* [Dataset excerpts]:
★ ★ ★

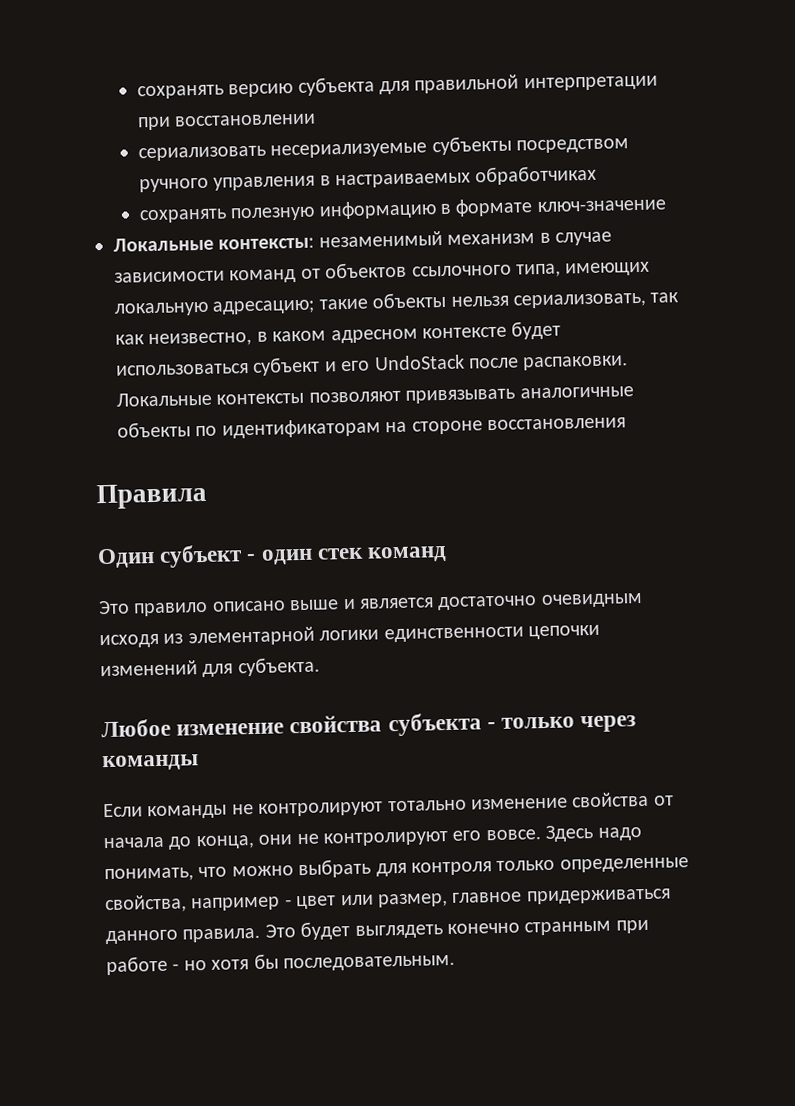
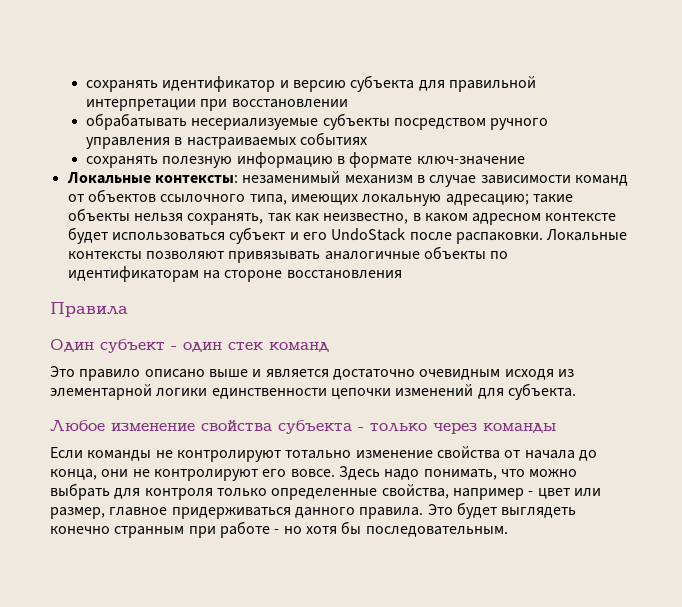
- сохранять версию субъекта для правильной интерпретации при восстановлении
+ сохранять идентификатор и версию субъекта для правильной интерпретации при восстановлении
- сериализовать несериализуемые субъекты посредством ручного управления в настраиваемых обработчиках
+ обрабатывать несериализуемые субъекты посредством ручного управления в настраиваемых событиях
- Локальные контексты: незаменимый механизм в случае зависимости команд от объектов ссылочного типа, имеющих локальную адресацию; такие объекты нельзя сериализовать, так как неизвестно, в каком адресном контексте будет использоваться субъект и его UndoStack после распаковки.
+ Локальные контексты: незаменимый механизм в случае зависимости команд от объектов ссылочного типа, имеющих локальную адресацию; такие объекты нельзя сохранять, так как неизвестно, в каком адресном контексте будет использоваться субъект и его UndoStack после распаковки.

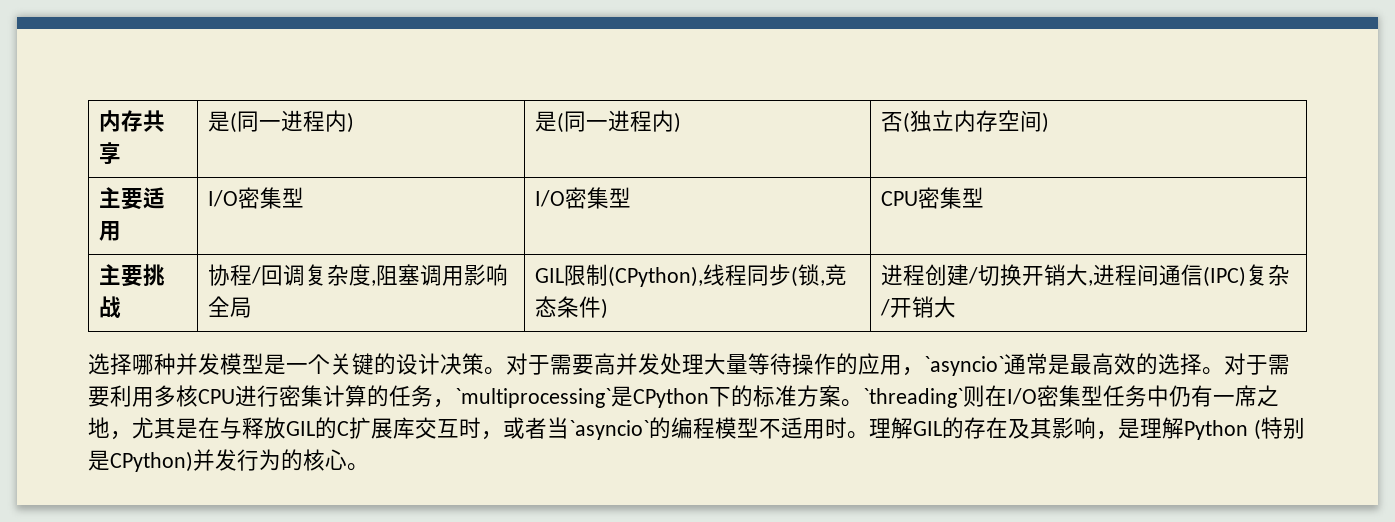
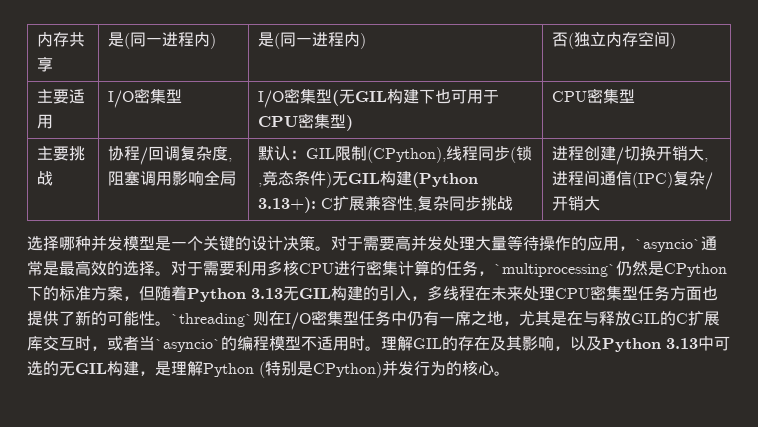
- 主要适用 | I/O密集型 | I/O密集型 | CPU密集型
+ 主要适用 | I/O密集型 | I/O密集型(无GIL构建下也可用于CPU密集型) | CPU密集型
- GIL限制(CPython),线程同步(锁,竞态条件)
+ 默认：GIL限制(CPython),线程同步(锁,竞态条件)无GIL构建(Python 3.13+): C扩展兼容性,复杂同步挑战
- 对于需要利用多核CPU进行密集计算的任务，`multiprocessing`是CPython下的标准方案。
+ 对于需要利用多核CPU进行密集计算的任务，`multiprocessing`仍然是CPython下的标准方案，但随着Python 3.13无GIL构建的引入，多线程在未来处理CPU密集型任务方面也提供了新的可能性。
- 理解GIL的存在及其影响，是理解Python (特别是CPython)并发行为的核心。
+ 理解GIL的存在及其影响，以及Python 3.13中可选的无GIL构建，是理解Python (特别是CPython)并发行为的核心。

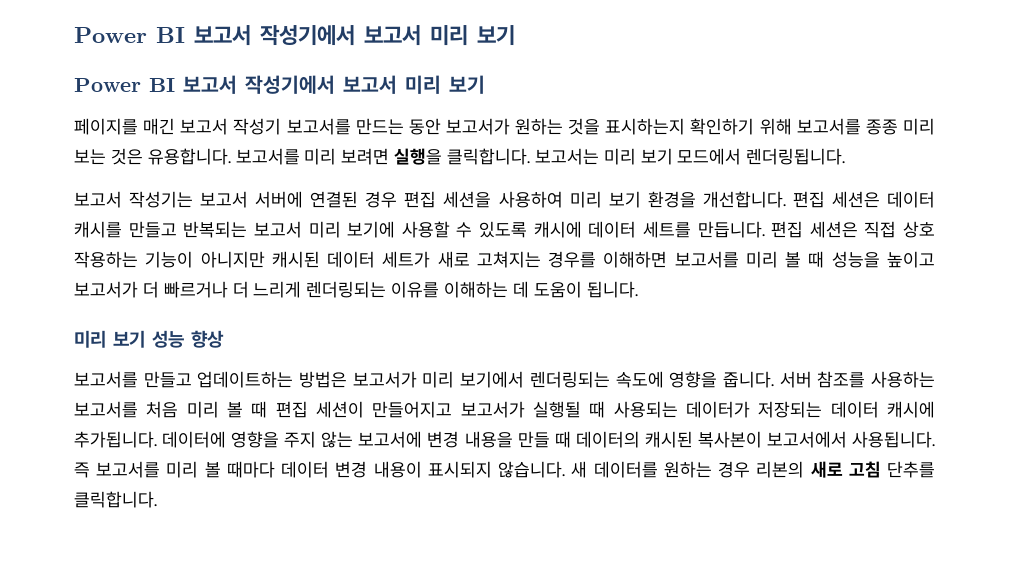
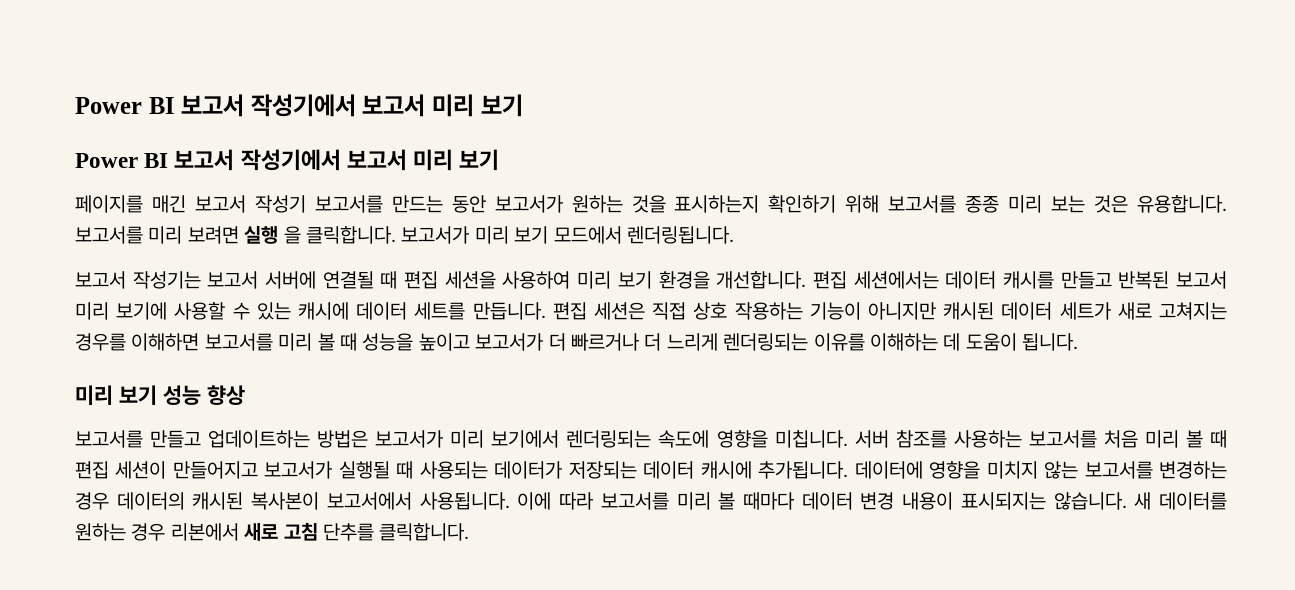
- 보고서를 미리 보려면 실행을 클릭합니다. 보고서는 미리 보기 모드에서 렌더링됩니다.
+ 보고서를 미리 보려면 실행 을 클릭합니다. 보고서가 미리 보기 모드에서 렌더링됩니다.
- 보고서 작성기는 보고서 서버에 연결된 경우 편집 세션을 사용하여 미리 보기 환경을 개선합니다.
+ 보고서 작성기는 보고서 서버에 연결될 때 편집 세션을 사용하여 미리 보기 환경을 개선합니다.
- 편집 세션은 데이터 캐시를 만들고 반복되는 보고서 미리 보기에 사용할 수 있도록 캐시에 데이터 세트를 만듭니다.
+ 편집 세션에서는 데이터 캐시를 만들고 반복된 보고서 미리 보기에 사용할 수 있는 캐시에 데이터 세트를 만듭니다.
- 보고서를 만들고 업데이트하는 방법은 보고서가 미리 보기에서 렌더링되는 속도에 영향을 줍니다.
+ 보고서를 만들고 업데이트하는 방법은 보고서가 미리 보기에서 렌더링되는 속도에 영향을 미칩니다.
- 데이터에 영향을 주지 않는 보고서에 변경 내용을 만들 때 데이터의 캐시된 복사본이 보고서에서 사용됩니다.
+ 데이터에 영향을 미치지 않는 보고서를 변경하는 경우 데이터의 캐시된 복사본이 보고서에서 사용됩니다.
- 즉 보고서를 미리 볼 때마다 데이터 변경 내용이 표시되지 않습니다.
+ 이에 따라 보고서를 미리 볼 때마다 데이터 변경 내용이 표시되지는 않습니다.
- 새 데이터를 원하는 경우 리본의 새로 고침 단추를 클릭합니다.
+ 새 데이터를 원하는 경우 리본에서 새로 고침 단추를 클릭합니다.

★ ★ ★

* [What you will do]:
Leave out the pictures. Return exactly the lines from the first line of the records to the line bearing "в настраиваемых событиях", inclusive.

* [Answer box]:
- сохранять версию субъекта для правильной интерпретации при восстановлении
+ сохранять идентификатор и версию субъекта для правильной интерпретации при восстановлении
- сериализовать несериализуемые субъекты посредством ручного управления в настраиваемых обработчиках
+ обрабатывать несериализуемые субъекты посредством ручного управления в настраиваемых событиях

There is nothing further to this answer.